Conservation groups agreed.


"We think it's incredibly misguided," said Amy Kober of American Rivers in Seattle.


"Counting hatchery fish the same as wild fish not only does not pass scientific muster, it would be a huge setback to efforts of citizens across the Northwest and California who are really trying to recover salmon," Kober said.


She also dismissed arguments that salmon conservation damages the regional economy, saying the effort adds jobs to Western states and also protects its rivers, streams and forests.


"I think it's a really tired cliche and argument to use the environment versus the economy," Kober said, noting that Western states have some of the fastest-growing economies in the nation.

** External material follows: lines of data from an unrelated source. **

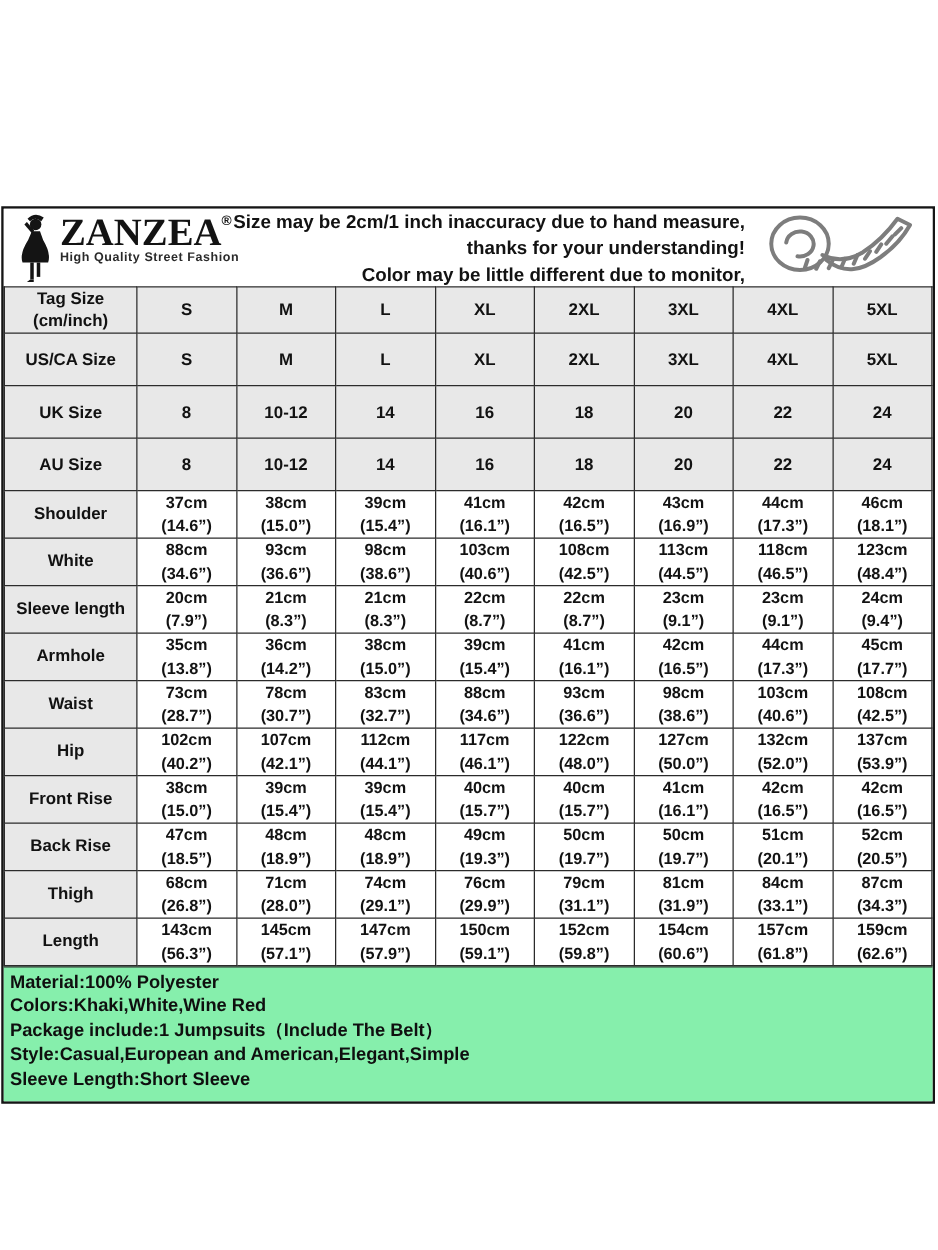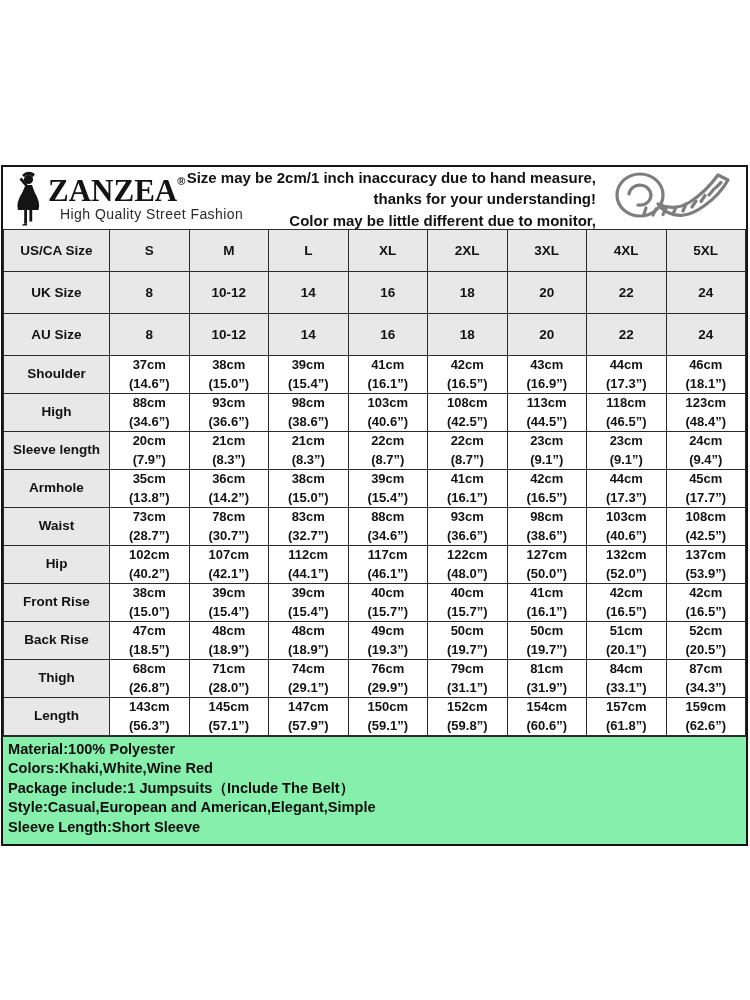--- a/index.html
+++ b/index.html
@@ -29,7 +29,7 @@
   .brand {
     width: 178px;
     display: flex;
-    align-items: center;
+    align-items: flex-start;
     padding-left: 5px;
     flex-shrink: 0;
   }

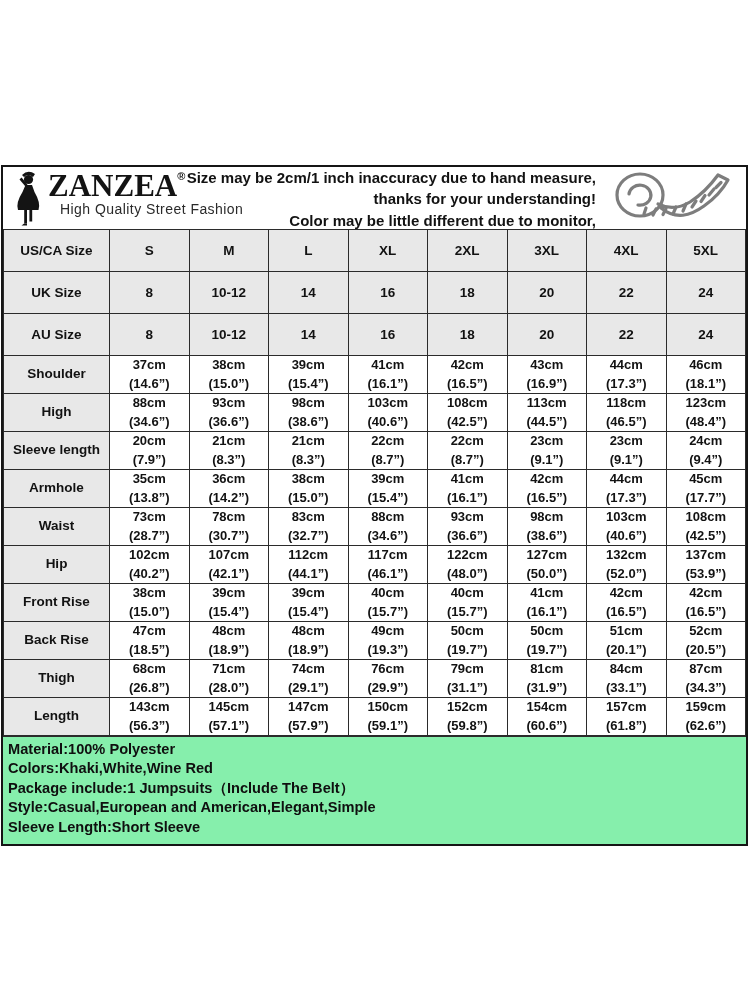--- a/index.html
+++ b/index.html
@@ -49,13 +49,12 @@
     font-family: "Liberation Sans", sans-serif;
   }
   .brand-tagline {
-    font-size: 14px;
-    font-weight: normal;
+    font-size: 10px;
+    font-weight: bold;
     letter-spacing: 0.45px;
     color: #2a2a2a;
     margin-top: 1px;
     white-space: nowrap;
-    margin-left: 12px;
   }
   .notice {
     flex: 1;

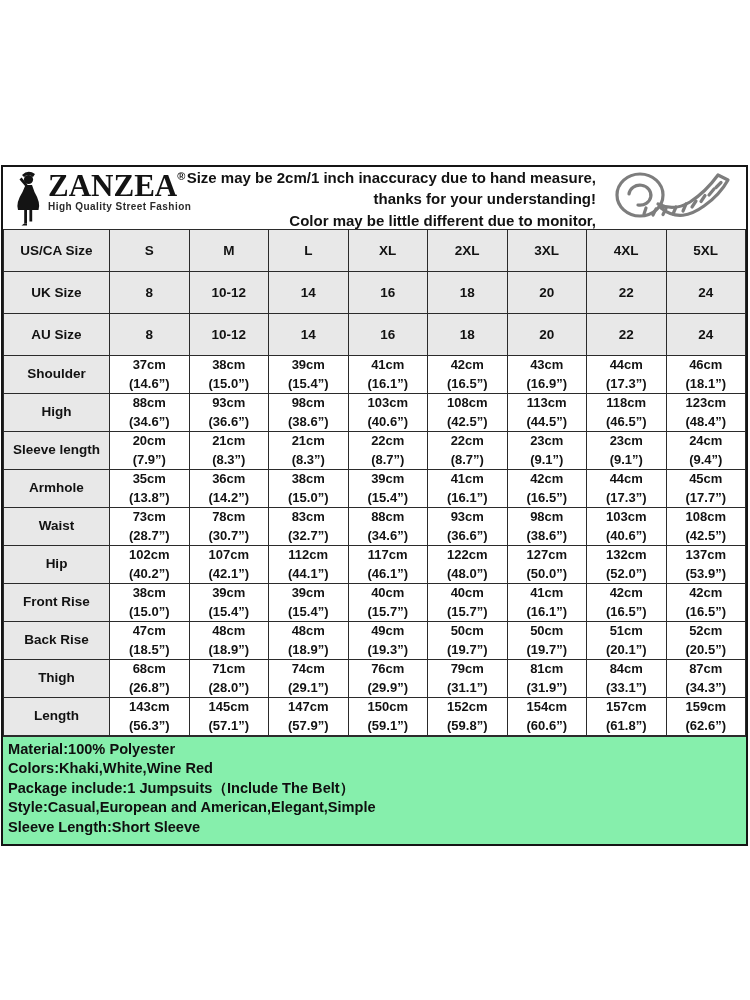--- a/index.html
+++ b/index.html
@@ -160,6 +160,17 @@
         <col>
     </colgroup>
     <tbody id="size-table-body">
+        <tr class="row-tag">
+          <th>Tag Size<br>(cm/inch)</th>
+          <td>S</td>
+          <td>M</td>
+          <td>L</td>
+          <td>XL</td>
+          <td>2XL</td>
+          <td>3XL</td>
+          <td>4XL</td>
+          <td>5XL</td>
+        </tr>
         <tr class="row-size">
           <th>US/CA Size</th>
           <td>S</td>

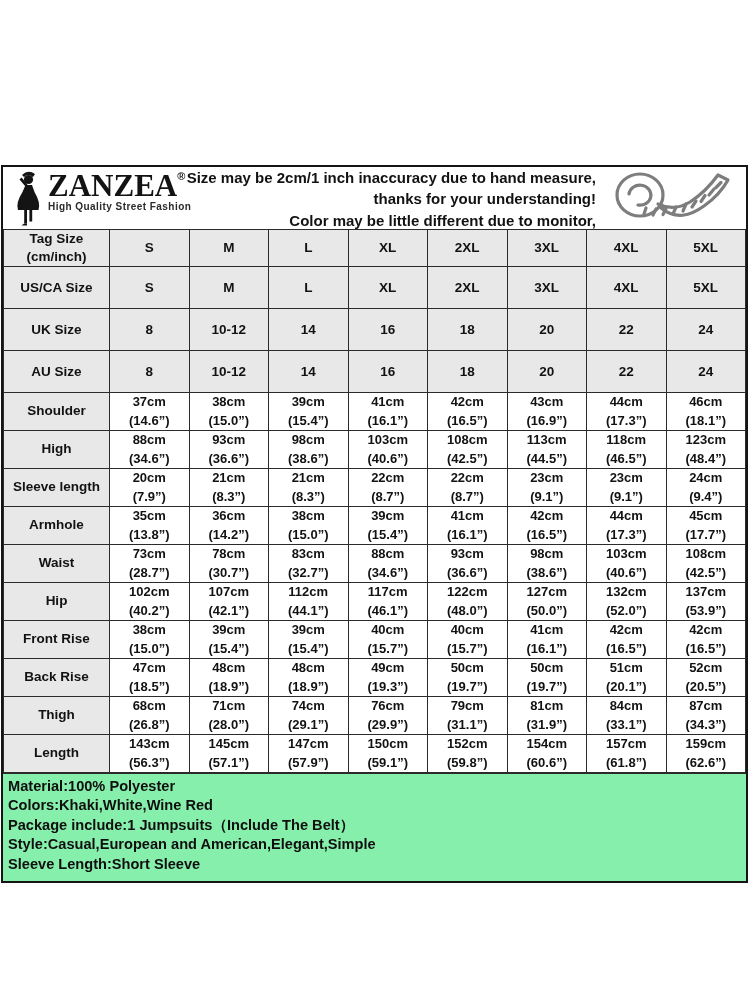--- a/index.html
+++ b/index.html
@@ -216,7 +216,7 @@
           <td>46cm<br>(18.1”)</td>
         </tr>
         <tr class="row-measure">
-          <th>High</th>
+          <th>White</th>
           <td>88cm<br>(34.6”)</td>
           <td>93cm<br>(36.6”)</td>
           <td>98cm<br>(38.6”)</td>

The lawsuit filed Tuesday follows a ruling last May by U.S. District Judge James Redden in Portland that found a $6 billion Bush administration plan to improve the Columbia River Basin hydropower system failed to adequately protect salmon.


On Dec. 1, a federal judge in Seattle refused to dismiss an environmentalist challenge to administration policy of considering hatchery-raised salmon and steelhead when determining whether wild stocks need protection.


Environmental groups and scientists told U.S. District Judge John C. Coughenour that salmon raised in hatcheries lack the ability that wild fish have evolved over millions of years to survive and adapt.


The Pacific Legal Foundation filed its lawsuit on behalf of a broad coalition of property owners, farmers, and business groups in Oregon, Washington, California, and Idaho.


Those groups include the Building Association of Washington, the Idaho Farm Bureau Federation, and the California and Oregon state granges.